### Activity
After locating the line containing "position:absolute; left:31px; top:595px;", transcribe that line and all following lines exactly, stopping only at the end of the records.

### Data records

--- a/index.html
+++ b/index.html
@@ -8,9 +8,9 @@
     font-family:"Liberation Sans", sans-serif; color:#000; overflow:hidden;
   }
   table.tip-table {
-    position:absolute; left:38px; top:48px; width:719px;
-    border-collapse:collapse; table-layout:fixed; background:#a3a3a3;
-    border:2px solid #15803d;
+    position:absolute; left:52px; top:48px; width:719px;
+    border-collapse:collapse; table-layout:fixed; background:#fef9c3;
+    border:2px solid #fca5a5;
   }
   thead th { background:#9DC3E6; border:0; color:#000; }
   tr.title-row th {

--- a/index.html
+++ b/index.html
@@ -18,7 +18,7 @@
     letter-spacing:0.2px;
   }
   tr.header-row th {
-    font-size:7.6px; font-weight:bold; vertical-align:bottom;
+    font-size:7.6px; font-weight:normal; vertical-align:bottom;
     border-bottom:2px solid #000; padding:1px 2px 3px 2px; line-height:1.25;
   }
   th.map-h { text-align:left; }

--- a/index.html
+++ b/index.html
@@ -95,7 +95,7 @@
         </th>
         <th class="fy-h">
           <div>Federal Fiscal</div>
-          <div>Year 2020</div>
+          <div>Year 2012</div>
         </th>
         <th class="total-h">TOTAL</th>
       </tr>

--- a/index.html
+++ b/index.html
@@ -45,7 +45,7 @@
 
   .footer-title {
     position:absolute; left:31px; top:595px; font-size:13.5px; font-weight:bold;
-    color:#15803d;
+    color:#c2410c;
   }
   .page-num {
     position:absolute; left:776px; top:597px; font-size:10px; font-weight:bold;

### Task response
     position:absolute; left:31px; top:595px; font-size:13.5px; font-weight:bold;
-    color:#15803d;
+    color:#c2410c;
   }
   .page-num {
     position:absolute; left:776px; top:597px; font-size:10px; font-weight:bold;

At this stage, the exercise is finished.